WORK REQUIRED: Retype all of the entries word for word.

EXTRACTED MATERIAL:
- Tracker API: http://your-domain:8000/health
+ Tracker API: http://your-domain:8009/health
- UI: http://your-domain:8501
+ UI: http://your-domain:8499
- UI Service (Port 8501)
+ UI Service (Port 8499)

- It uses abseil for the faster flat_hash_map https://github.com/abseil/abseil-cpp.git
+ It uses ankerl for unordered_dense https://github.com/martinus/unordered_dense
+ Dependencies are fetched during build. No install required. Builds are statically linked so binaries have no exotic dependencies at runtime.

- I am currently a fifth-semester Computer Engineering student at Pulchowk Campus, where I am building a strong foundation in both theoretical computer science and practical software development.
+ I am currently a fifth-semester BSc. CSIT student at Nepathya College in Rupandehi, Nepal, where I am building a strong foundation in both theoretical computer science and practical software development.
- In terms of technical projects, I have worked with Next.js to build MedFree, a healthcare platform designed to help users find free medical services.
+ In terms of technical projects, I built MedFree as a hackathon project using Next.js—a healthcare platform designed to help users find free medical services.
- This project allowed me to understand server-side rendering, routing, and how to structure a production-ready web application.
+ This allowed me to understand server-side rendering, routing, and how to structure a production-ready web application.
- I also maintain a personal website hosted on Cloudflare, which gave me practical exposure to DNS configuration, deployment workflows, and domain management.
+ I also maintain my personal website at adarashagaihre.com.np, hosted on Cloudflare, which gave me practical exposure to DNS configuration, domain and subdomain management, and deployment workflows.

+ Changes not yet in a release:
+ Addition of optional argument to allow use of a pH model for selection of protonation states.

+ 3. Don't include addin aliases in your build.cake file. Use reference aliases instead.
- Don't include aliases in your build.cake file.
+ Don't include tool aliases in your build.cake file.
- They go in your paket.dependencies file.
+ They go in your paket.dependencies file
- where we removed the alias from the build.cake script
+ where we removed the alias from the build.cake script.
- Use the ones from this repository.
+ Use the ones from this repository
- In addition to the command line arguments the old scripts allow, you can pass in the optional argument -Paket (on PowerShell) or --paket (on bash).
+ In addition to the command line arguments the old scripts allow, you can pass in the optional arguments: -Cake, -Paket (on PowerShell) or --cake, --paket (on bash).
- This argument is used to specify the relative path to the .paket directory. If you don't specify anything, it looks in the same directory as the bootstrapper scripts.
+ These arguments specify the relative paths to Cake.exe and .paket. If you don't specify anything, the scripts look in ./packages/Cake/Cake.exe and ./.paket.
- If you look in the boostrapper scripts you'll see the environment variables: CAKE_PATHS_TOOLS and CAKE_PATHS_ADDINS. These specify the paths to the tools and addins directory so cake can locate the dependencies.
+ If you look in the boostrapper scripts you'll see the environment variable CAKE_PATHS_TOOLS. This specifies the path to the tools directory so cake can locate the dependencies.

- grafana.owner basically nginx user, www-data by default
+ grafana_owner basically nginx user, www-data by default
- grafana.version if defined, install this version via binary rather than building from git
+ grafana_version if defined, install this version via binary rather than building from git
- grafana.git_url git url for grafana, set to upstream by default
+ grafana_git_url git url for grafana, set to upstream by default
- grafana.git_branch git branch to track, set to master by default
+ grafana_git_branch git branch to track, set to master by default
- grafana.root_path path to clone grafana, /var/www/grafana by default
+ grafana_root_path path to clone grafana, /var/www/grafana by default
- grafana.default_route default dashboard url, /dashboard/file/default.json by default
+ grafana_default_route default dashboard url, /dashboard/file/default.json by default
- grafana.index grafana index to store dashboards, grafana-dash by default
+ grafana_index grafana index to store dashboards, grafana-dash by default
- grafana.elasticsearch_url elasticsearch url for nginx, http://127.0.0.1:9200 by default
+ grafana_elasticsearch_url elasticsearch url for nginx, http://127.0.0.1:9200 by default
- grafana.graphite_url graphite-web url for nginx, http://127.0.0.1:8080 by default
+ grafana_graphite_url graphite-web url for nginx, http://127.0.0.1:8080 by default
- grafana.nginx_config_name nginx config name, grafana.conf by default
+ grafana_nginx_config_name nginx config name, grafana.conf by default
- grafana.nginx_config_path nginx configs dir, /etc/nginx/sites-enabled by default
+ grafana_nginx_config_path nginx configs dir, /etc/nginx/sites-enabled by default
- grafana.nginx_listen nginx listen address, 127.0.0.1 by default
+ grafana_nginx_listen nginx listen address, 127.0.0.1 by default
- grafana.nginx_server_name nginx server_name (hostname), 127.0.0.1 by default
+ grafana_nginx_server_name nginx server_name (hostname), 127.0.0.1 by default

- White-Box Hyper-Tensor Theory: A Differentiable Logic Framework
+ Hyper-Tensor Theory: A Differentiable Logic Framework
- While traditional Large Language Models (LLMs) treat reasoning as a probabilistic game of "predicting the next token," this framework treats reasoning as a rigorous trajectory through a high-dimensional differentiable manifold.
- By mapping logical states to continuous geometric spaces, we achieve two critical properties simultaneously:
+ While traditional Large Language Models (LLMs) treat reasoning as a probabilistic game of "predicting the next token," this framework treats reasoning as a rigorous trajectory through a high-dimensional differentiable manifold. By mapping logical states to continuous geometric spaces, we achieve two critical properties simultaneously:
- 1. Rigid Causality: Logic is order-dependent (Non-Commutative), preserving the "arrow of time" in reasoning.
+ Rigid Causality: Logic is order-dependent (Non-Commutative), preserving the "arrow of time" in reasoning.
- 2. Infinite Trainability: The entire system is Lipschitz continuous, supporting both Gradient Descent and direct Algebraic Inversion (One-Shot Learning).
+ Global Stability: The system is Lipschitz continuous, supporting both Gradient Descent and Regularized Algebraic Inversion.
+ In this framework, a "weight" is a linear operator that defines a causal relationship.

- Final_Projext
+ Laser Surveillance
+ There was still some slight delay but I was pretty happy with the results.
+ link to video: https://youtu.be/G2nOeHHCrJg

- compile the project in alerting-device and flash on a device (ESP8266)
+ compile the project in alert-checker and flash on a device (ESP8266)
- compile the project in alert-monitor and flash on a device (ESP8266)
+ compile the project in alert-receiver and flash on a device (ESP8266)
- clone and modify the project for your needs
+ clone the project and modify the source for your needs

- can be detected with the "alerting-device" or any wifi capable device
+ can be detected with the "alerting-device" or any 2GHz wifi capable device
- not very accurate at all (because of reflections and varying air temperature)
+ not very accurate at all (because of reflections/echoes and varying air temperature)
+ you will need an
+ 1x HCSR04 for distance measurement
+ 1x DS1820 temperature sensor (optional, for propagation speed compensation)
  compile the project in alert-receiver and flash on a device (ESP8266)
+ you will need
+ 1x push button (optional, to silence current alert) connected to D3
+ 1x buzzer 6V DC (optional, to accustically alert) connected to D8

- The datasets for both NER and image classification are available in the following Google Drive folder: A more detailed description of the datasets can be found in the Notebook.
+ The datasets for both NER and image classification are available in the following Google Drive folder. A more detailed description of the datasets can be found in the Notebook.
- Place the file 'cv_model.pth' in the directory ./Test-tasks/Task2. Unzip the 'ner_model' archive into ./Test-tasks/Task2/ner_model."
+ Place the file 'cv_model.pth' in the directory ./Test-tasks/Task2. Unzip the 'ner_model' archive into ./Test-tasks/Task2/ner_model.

EXERCISE OUTPUT:
- Tracker API: http://your-domain:8000/health
+ Tracker API: http://your-domain:8009/health
- UI: http://your-domain:8501
+ UI: http://your-domain:8499
- UI Service (Port 8501)
+ UI Service (Port 8499)

- It uses abseil for the faster flat_hash_map https://github.com/abseil/abseil-cpp.git
+ It uses ankerl for unordered_dense https://github.com/martinus/unordered_dense
+ Dependencies are fetched during build. No install required. Builds are statically linked so binaries have no exotic dependencies at runtime.

- I am currently a fifth-semester Computer Engineering student at Pulchowk Campus, where I am building a strong foundation in both theoretical computer science and practical software development.
+ I am currently a fifth-semester BSc. CSIT student at Nepathya College in Rupandehi, Nepal, where I am building a strong foundation in both theoretical computer science and practical software development.
- In terms of technical projects, I have worked with Next.js to build MedFree, a healthcare platform designed to help users find free medical services.
+ In terms of technical projects, I built MedFree as a hackathon project using Next.js—a healthcare platform designed to help users find free medical services.
- This project allowed me to understand server-side rendering, routing, and how to structure a production-ready web application.
+ This allowed me to understand server-side rendering, routing, and how to structure a production-ready web application.
- I also maintain a personal website hosted on Cloudflare, which gave me practical exposure to DNS configuration, deployment workflows, and domain management.
+ I also maintain my personal website at adarashagaihre.com.np, hosted on Cloudflare, which gave me practical exposure to DNS configuration, domain and subdomain management, and deployment workflows.

+ Changes not yet in a release:
+ Addition of optional argument to allow use of a pH model for selection of protonation states.

+ 3. Don't include addin aliases in your build.cake file. Use reference aliases instead.
- Don't include aliases in your build.cake file.
+ Don't include tool aliases in your build.cake file.
- They go in your paket.dependencies file.
+ They go in your paket.dependencies file
- where we removed the alias from the build.cake script
+ where we removed the alias from the build.cake script.
- Use the ones from this repository.
+ Use the ones from this repository
- In addition to the command line arguments the old scripts allow, you can pass in the optional argument -Paket (on PowerShell) or --paket (on bash).
+ In addition to the command line arguments the old scripts allow, you can pass in the optional arguments: -Cake, -Paket (on PowerShell) or --cake, --paket (on bash).
- This argument is used to specify the relative path to the .paket directory. If you don't specify anything, it looks in the same directory as the bootstrapper scripts.
+ These arguments specify the relative paths to Cake.exe and .paket. If you don't specify anything, the scripts look in ./packages/Cake/Cake.exe and ./.paket.
- If you look in the boostrapper scripts you'll see the environment variables: CAKE_PATHS_TOOLS and CAKE_PATHS_ADDINS. These specify the paths to the tools and addins directory so cake can locate the dependencies.
+ If you look in the boostrapper scripts you'll see the environment variable CAKE_PATHS_TOOLS. This specifies the path to the tools directory so cake can locate the dependencies.

- grafana.owner basically nginx user, www-data by default
+ grafana_owner basically nginx user, www-data by default
- grafana.version if defined, install this version via binary rather than building from git
+ grafana_version if defined, install this version via binary rather than building from git
- grafana.git_url git url for grafana, set to upstream by default
+ grafana_git_url git url for grafana, set to upstream by default
- grafana.git_branch git branch to track, set to master by default
+ grafana_git_branch git branch to track, set to master by default
- grafana.root_path path to clone grafana, /var/www/grafana by default
+ grafana_root_path path to clone grafana, /var/www/grafana by default
- grafana.default_route default dashboard url, /dashboard/file/default.json by default
+ grafana_default_route default dashboard url, /dashboard/file/default.json by default
- grafana.index grafana index to store dashboards, grafana-dash by default
+ grafana_index grafana index to store dashboards, grafana-dash by default
- grafana.elasticsearch_url elasticsearch url for nginx, http://127.0.0.1:9200 by default
+ grafana_elasticsearch_url elasticsearch url for nginx, http://127.0.0.1:9200 by default
- grafana.graphite_url graphite-web url for nginx, http://127.0.0.1:8080 by default
+ grafana_graphite_url graphite-web url for nginx, http://127.0.0.1:8080 by default
- grafana.nginx_config_name nginx config name, grafana.conf by default
+ grafana_nginx_config_name nginx config name, grafana.conf by default
- grafana.nginx_config_path nginx configs dir, /etc/nginx/sites-enabled by default
+ grafana_nginx_config_path nginx configs dir, /etc/nginx/sites-enabled by default
- grafana.nginx_listen nginx listen address, 127.0.0.1 by default
+ grafana_nginx_listen nginx listen address, 127.0.0.1 by default
- grafana.nginx_server_name nginx server_name (hostname), 127.0.0.1 by default
+ grafana_nginx_server_name nginx server_name (hostname), 127.0.0.1 by default

- White-Box Hyper-Tensor Theory: A Differentiable Logic Framework
+ Hyper-Tensor Theory: A Differentiable Logic Framework
- While traditional Large Language Models (LLMs) treat reasoning as a probabilistic game of "predicting the next token," this framework treats reasoning as a rigorous trajectory through a high-dimensional differentiable manifold.
- By mapping logical states to continuous geometric spaces, we achieve two critical properties simultaneously:
+ While traditional Large Language Models (LLMs) treat reasoning as a probabilistic game of "predicting the next token," this framework treats reasoning as a rigorous trajectory through a high-dimensional differentiable manifold. By mapping logical states to continuous geometric spaces, we achieve two critical properties simultaneously:
- 1. Rigid Causality: Logic is order-dependent (Non-Commutative), preserving the "arrow of time" in reasoning.
+ Rigid Causality: Logic is order-dependent (Non-Commutative), preserving the "arrow of time" in reasoning.
- 2. Infinite Trainability: The entire system is Lipschitz continuous, supporting both Gradient Descent and direct Algebraic Inversion (One-Shot Learning).
+ Global Stability: The system is Lipschitz continuous, supporting both Gradient Descent and Regularized Algebraic Inversion.
+ In this framework, a "weight" is a linear operator that defines a causal relationship.

- Final_Projext
+ Laser Surveillance
+ There was still some slight delay but I was pretty happy with the results.
+ link to video: https://youtu.be/G2nOeHHCrJg

- compile the project in alerting-device and flash on a device (ESP8266)
+ compile the project in alert-checker and flash on a device (ESP8266)
- compile the project in alert-monitor and flash on a device (ESP8266)
+ compile the project in alert-receiver and flash on a device (ESP8266)
- clone and modify the project for your needs
+ clone the project and modify the source for your needs

- can be detected with the "alerting-device" or any wifi capable device
+ can be detected with the "alerting-device" or any 2GHz wifi capable device
- not very accurate at all (because of reflections and varying air temperature)
+ not very accurate at all (because of reflections/echoes and varying air temperature)
+ you will need an
+ 1x HCSR04 for distance measurement
+ 1x DS1820 temperature sensor (optional, for propagation speed compensation)
  compile the project in alert-receiver and flash on a device (ESP8266)
+ you will need
+ 1x push button (optional, to silence current alert) connected to D3
+ 1x buzzer 6V DC (optional, to accustically alert) connected to D8

- The datasets for both NER and image classification are available in the following Google Drive folder: A more detailed description of the datasets can be found in the Notebook.
+ The datasets for both NER and image classification are available in the following Google Drive folder. A more detailed description of the datasets can be found in the Notebook.
- Place the file 'cv_model.pth' in the directory ./Test-tasks/Task2. Unzip the 'ner_model' archive into ./Test-tasks/Task2/ner_model."
+ Place the file 'cv_model.pth' in the directory ./Test-tasks/Task2. Unzip the 'ner_model' archive into ./Test-tasks/Task2/ner_model.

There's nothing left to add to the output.